A personalized cancer vaccine approach to treat Lynch syndrome ::
Priyanka, Malini, Kiran, Ravi, Rohit and Amit
Neoantigens, derived from somatic mutations are prime candidates for cancer vaccines. Currently, the available T-cell neoepitope prioritization pipelines rely primarily on two attributes – the class-I HLA-binding affinity of the mutant peptide compared to the wild-type counterpart, and the level of expression of the mutated gene in tumor cells. These approaches, however, fall short of predicting whether the HLA-bound peptide will engage T-cells by binding to T-cell receptors (TCRs). MedGenome developed a novel algorithm to circumvent this problem, that predicts the binding of HLA-peptide complexes to TCRs by analyzing the physicochemical composition of the amino acids and their positional biases in the 9-mers from crystal structures of HLA-peptide-TCR complex. Machine learning approaches were applied, and the Immune Epitope Database (IEDB) was used to select positive and negative TCR interactions. It was concluded that the inclusion of the TCR binding step to MedGenome’s T-cell neoepitope prioritization pipeline increased the accuracy of prediction, reduced false positives and selected potential neoepitopes to a manageable number for testing in cell-based assays.
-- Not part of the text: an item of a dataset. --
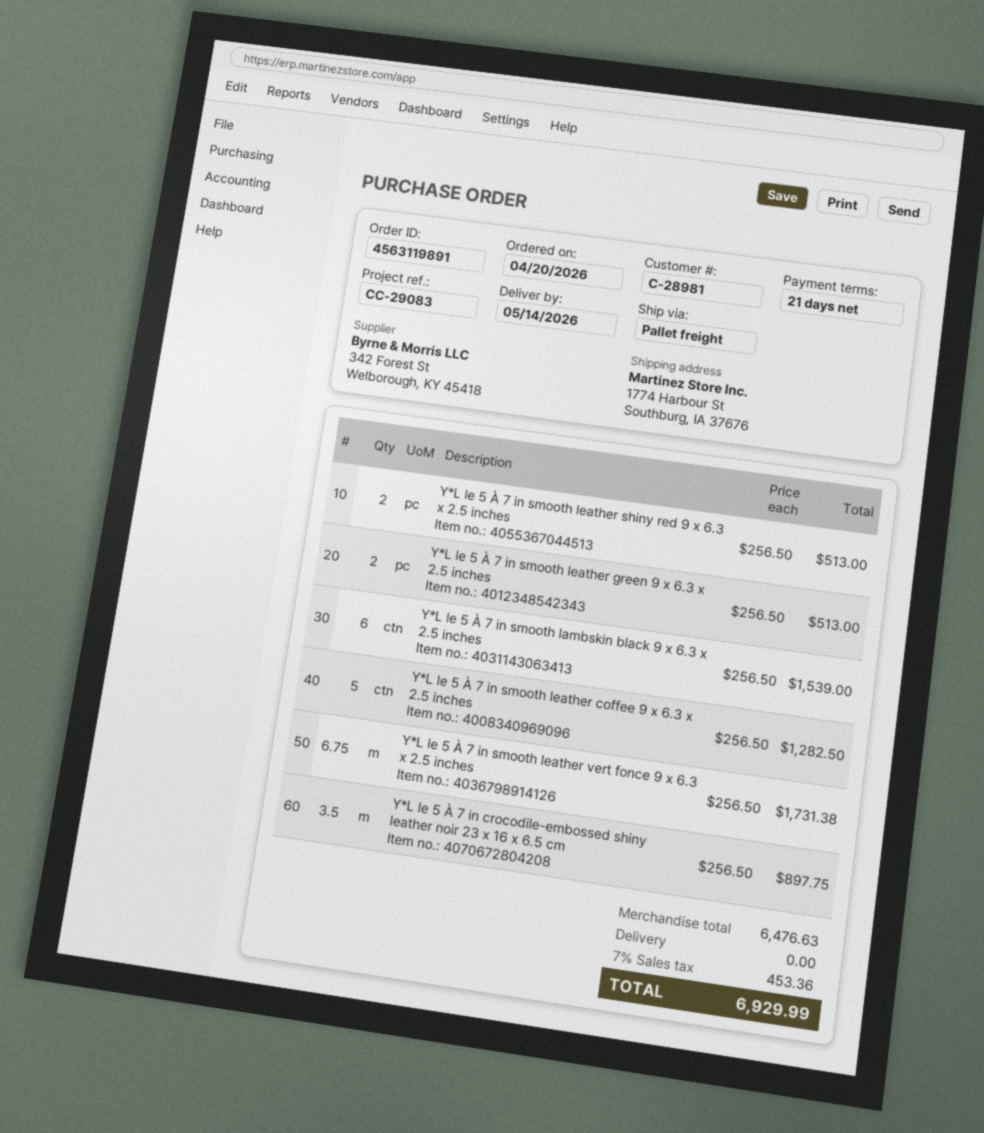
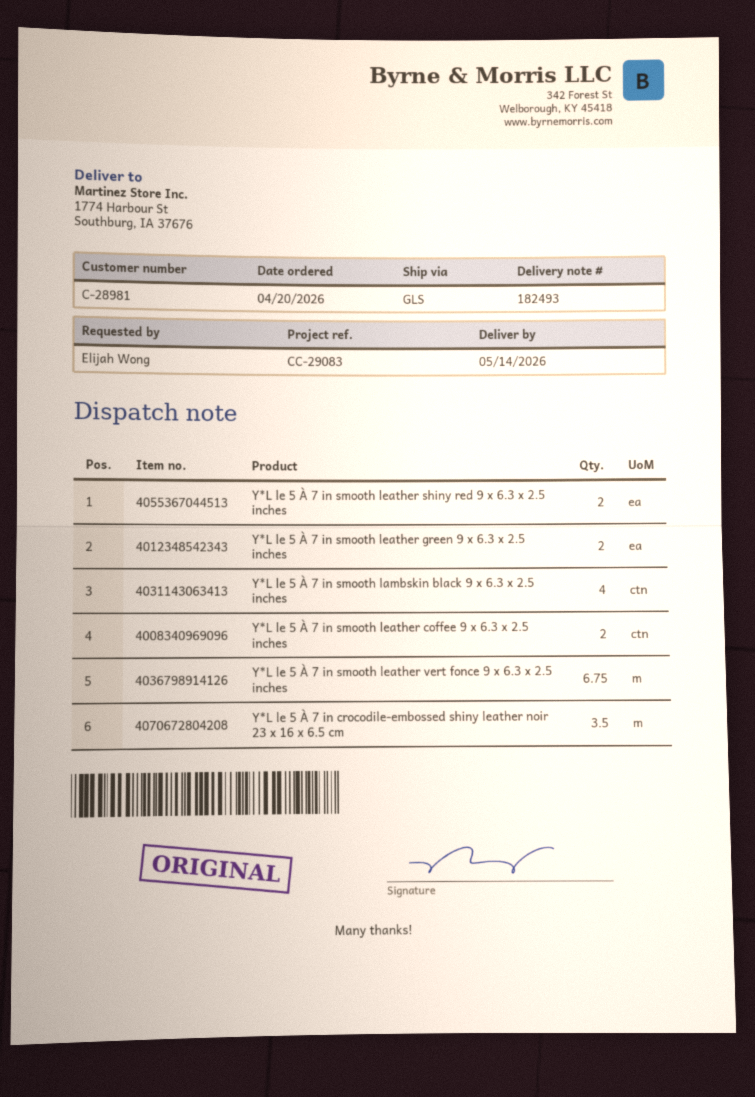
shipping method: pallet freight -> GLS
Y*L le 5 À 7 in smooth lambskin black 9 x 6.3 x 2.5 inches: 6 -> 4
Y*L le 5 À 7 in smooth leather coffee 9 x 6.3 x 2.5 inches: 5 -> 2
A novel algorithm to identify TCR-binding somatic mutations from human cancers ::
Ashwini Patil, MS1, Ravi Gupta, PhD1, Nitin Mandloi, MS1, Kiran V. Paul, MS1, Priyanka Shah, PhD1, Malini Manoharan, PhD1, Rohit Gupta, PhD1, and Amitabha Chaudhuri, PhD1
MedGenome conducted a study where TCGA data containing 9640 tumors from 33 different cancers was analyzed using its proprietary tumor microenvironment analysis platform OncoPeptTUMETM. It was observed that observed that CD8 T-cell content of tumors varies significantly from cancer to cancer, with a large proportion of tumors containing low CD8 T-cell infiltrate. It was also investigated whether high CD8 T-cell content of a tumor has any impact on patient survival. Alterations in multiple oncogenic and tumor suppressive pathways that correlated with CD8 T-cell exclusion in a tumor were identified. This study identifies multiple pathways that can be targeted to increase the sensitivity of tumors to checkpoint blockade.
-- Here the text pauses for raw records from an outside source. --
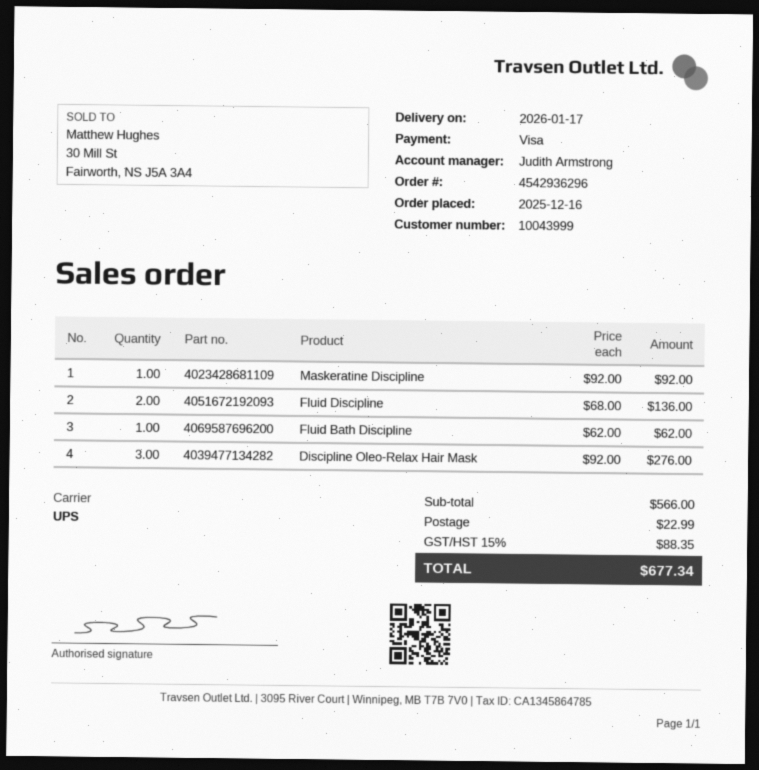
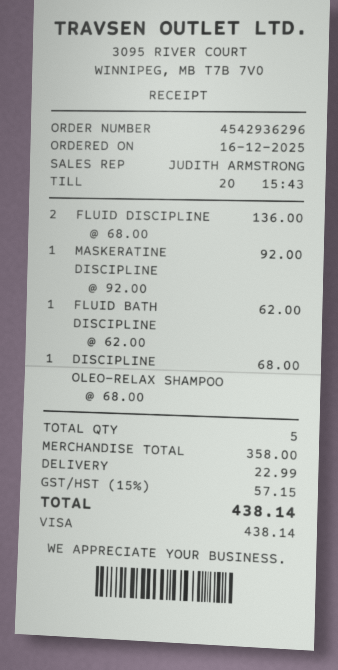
Discipline Oleo-Relax Hair Mask: 3 x 92.00 = 276.00 -> none
DISCIPLINE OLEO-RELAX SHAMPOO: none -> 1 x 68.00 = 68.00
subtotal: 566.00 -> 358.00
tax: 15% = 88.35 -> 15% = 57.15
total: 677.34 -> 438.14

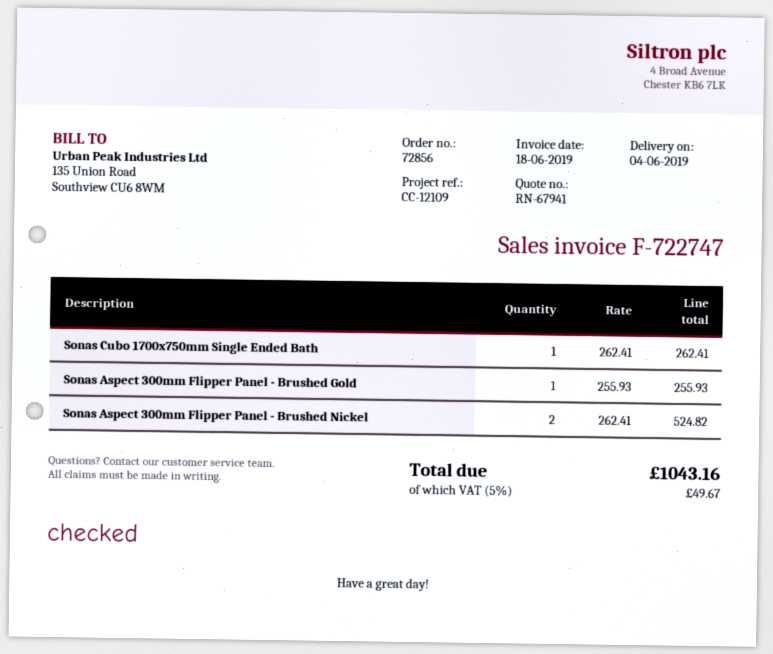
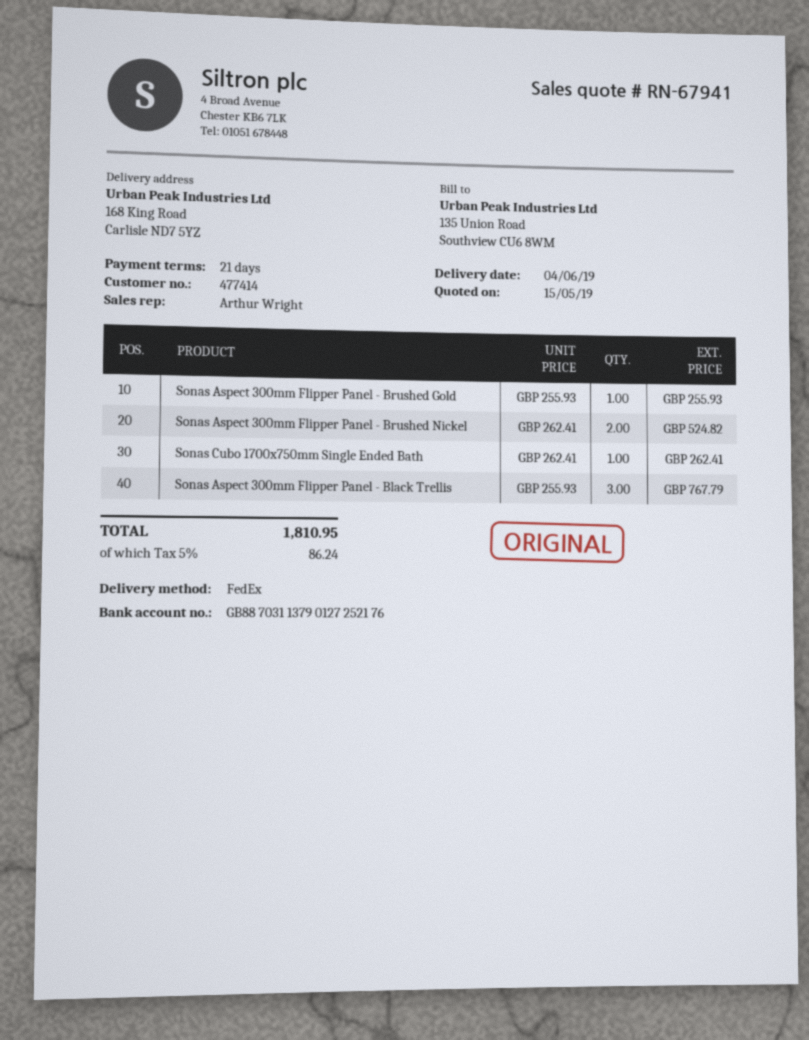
Sonas Aspect 300mm Flipper Panel - Black Trellis: none -> 3 x 255.93 = 767.79
tax: 5% = 49.67 -> 5% = 86.24
total: 1043.16 -> 1810.95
Tumor microenvironment analysis provides insights into the activity of CD8 T-cells and their impact on survival ::
Ravi Gupta, Nitin Mandloi, Kiran Paul, Ashwini Patil, Rekha Sathian, Aparna Mohan, Malini Manoharan and Amitabha Chaudhuri
MedGenome conducted a study in which TCGA data was analyzed to investigate the impact of CD8 T-cell infiltration on disease outcome. The analysis indicated that CD8 T-cell infiltration predicts favorable survival in certain cancers, whereas in other cancers it has no effect. By comparing tumors from these two groups, we show that multiple cell intrinsic and extrinsic pathways modulate the anti-tumorigenic effects of CD8 T-cells. The TCGA data was analyzed using MedGenome’s proprietary OncoPeptTUME pipeline. The pipeline applies curated gene expression signatures to dissect components of the tumor microenvironment.
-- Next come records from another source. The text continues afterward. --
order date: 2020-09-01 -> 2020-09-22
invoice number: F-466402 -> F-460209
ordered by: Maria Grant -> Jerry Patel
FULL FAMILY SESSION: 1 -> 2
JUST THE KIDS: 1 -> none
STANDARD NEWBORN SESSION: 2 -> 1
Integrated genomics approach of modeling tumors to assess their sensitivity to immune-mediated elimination ::
Nitin Mandloi, Ashwini Patil, Rekha Sathian, Aparna Mohan, Malini Manoharan, Ravi Gupta and Amit Chaudhuri
With the knowledge that tumors lacking CD8 T cells are less responsive to checkpoint control blockade, MedGenome’s scientists have chosen to study a set of core pathways associated with the absence or presence of specific immune cell types in tumors, which can be modulated to alter the immune profile of these unresponsive tumors and sensitize them to checkpoint control blockade.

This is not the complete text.